Me la quedo mirando sin responder.

—Mañana pienso ir a la peluquera para que me lo tiña otra vez —dice sentada a la mesa de la cocina, con un puñado de muestras de tinte esparcidas delante de ella como una baraja de cartas—. ¿Cuál te gusta más? ¿Dorado o Marilyn Monroe?

—¿Por qué no le gusta el
coló
natural de su pelo?

La verdad es que no tengo ni idea de cuál es su color original, pero seguro que será mejor que ese dorado latón o ese horrible rubio de las muestras que me enseña.

—Creo que el dorado es un poco más alegre, para fiestas y cosas así, ¿no te parece?

—Bueno, si quiere que su cabeza parezca una cazuela de latón...

Miss Celia se ríe con su risita tonta. Debe de pensar que estoy bromeando.

—¡Ah! Tengo que enseñarte este nuevo esmalte de uñas.

Rebusca en el bolso y saca un frasco de algo tan rosa que parece que te lo puedas comer. Lo abre y empieza a pintarse las uñas.

—Por favor, Miss Celia, no se ponga eso encima de la mesa, es muy difícil de...

—¡Mira! ¿No es perfecto? Además, tengo dos vestidos a juego. ¡Exactamente el mismo tono!

Sale corriendo y regresa sonriente con un par de vestidos rosa chillón. Son largos, están llenos de lentejuelas y abiertos por la pierna. Cuelgan de la percha por unos tirantes tan delgados como un alambre. ¡Se la van a comer en esa fiesta!

—¿Cuál te gusta más? —me pregunta.

Señalo el que tiene menos escote.

—¡Oh, vaya! Yo prefiero el otro. Mira el ruidito que hace cuando ando.

Agita el vestido y me la imagino tintineando de un lado a otro en esa fiesta metida en esa cosa. No sé cuál es el equivalente blanco de una furcia de Juke Joint
[9]
, pero seguro que todo el mundo se lo llama y ella ni se dará cuenta de lo que pasa, sólo oirá los cuchicheos a su paso.

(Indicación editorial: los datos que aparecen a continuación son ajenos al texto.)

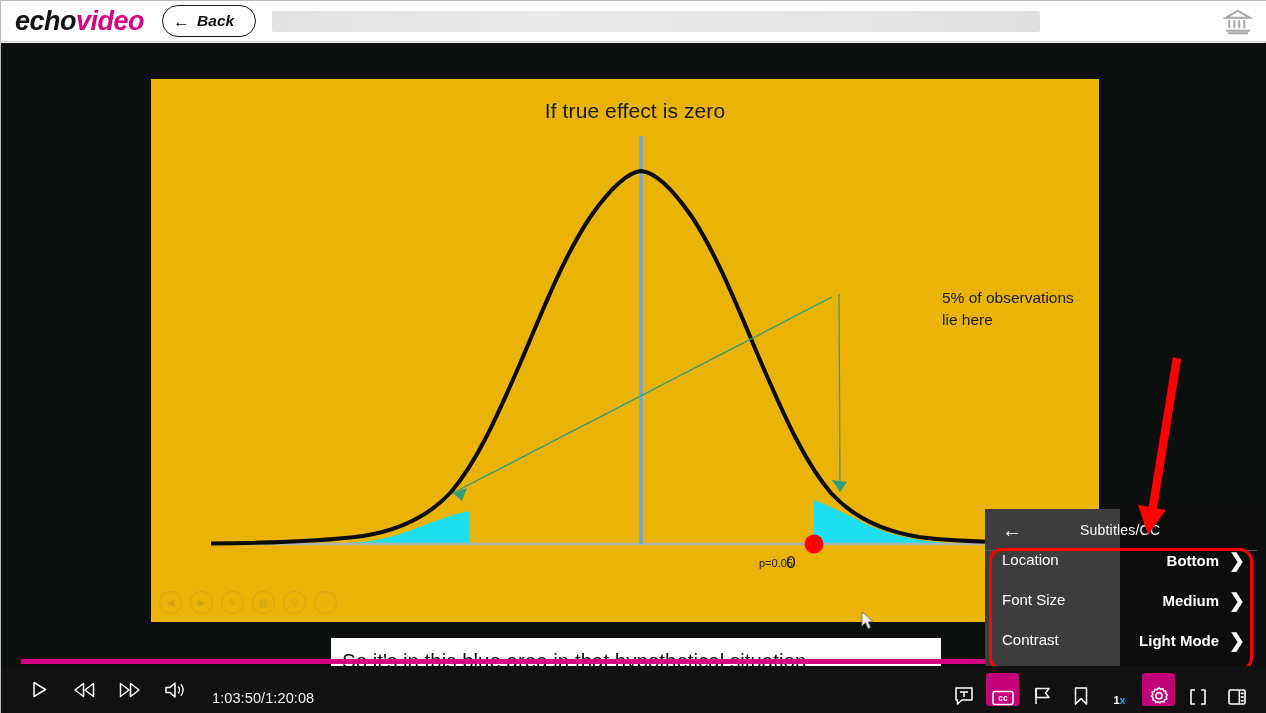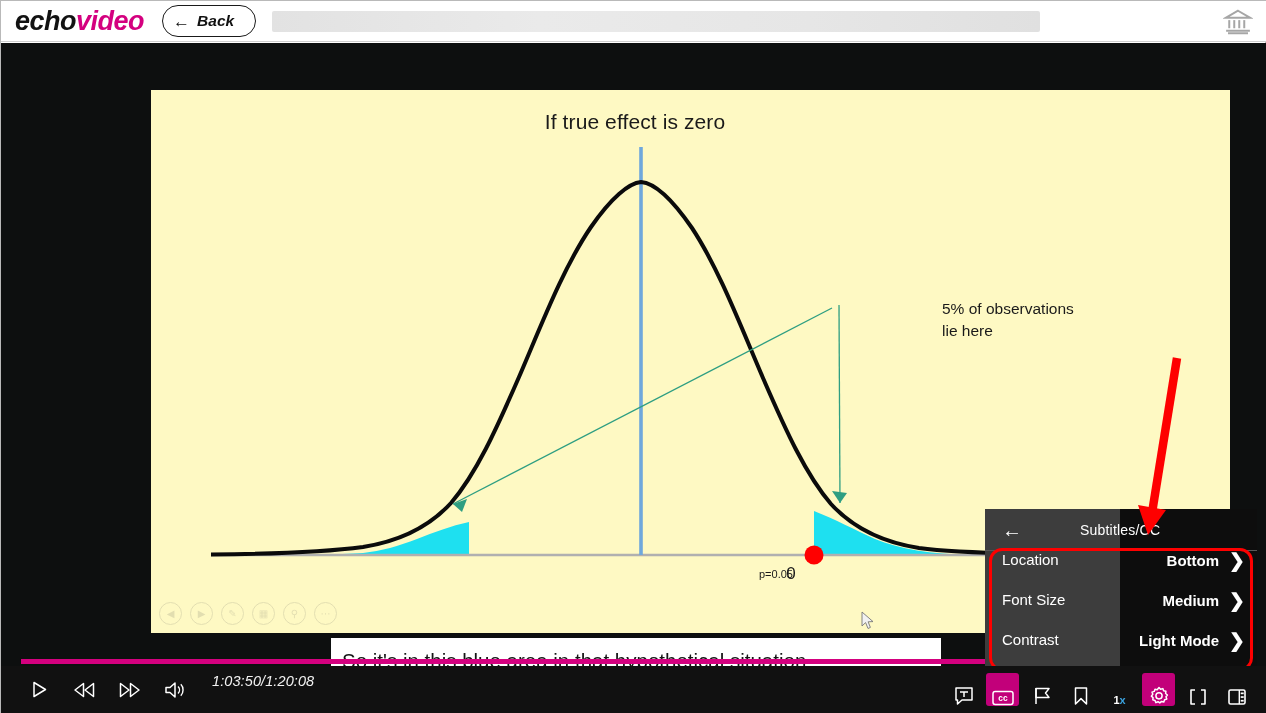"If true effect is zero" .slide { background: #fef9c3 -> #eab308; top: 47px -> 36px; width: 1079px -> 948px }
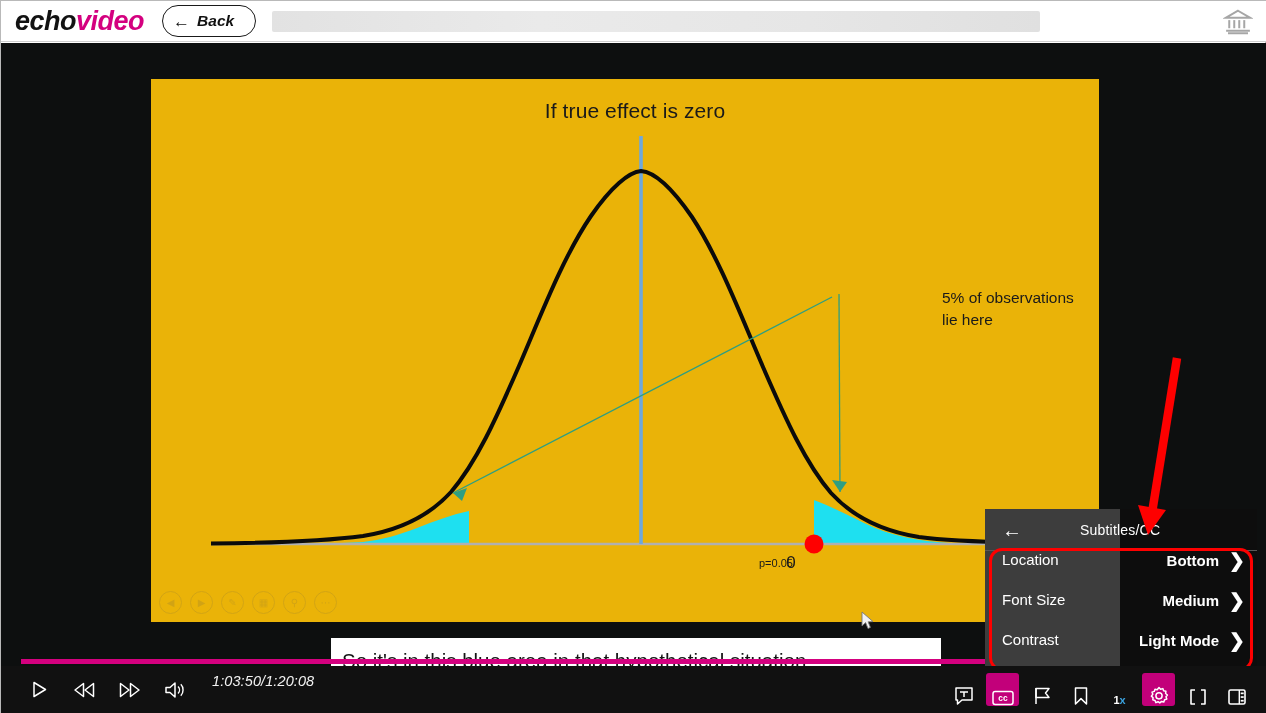"1:03:50/1:20:08" .ctl-left { align-items: flex-start -> flex-end; font-style: italic -> none }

—¿Sabe, Miss Celia? —digo muy despacito, como si se me acabara de ocurrir—. En
lugá
de
llamá
tanto a esas señoritas, debería hacerse amiga de Miss Skeeter Phelan. Me han dicho que es
mu
maja.

Le pedí hace unos días este favor a Miss Skeeter, que intentara ser amable con Miss Celia para mantenerla apartada de las otras mujeres. Hasta ahora le tenía prohibido a Miss Skeeter responder a las llamadas de Miss Celia, pero en este momento es la única opción que me queda.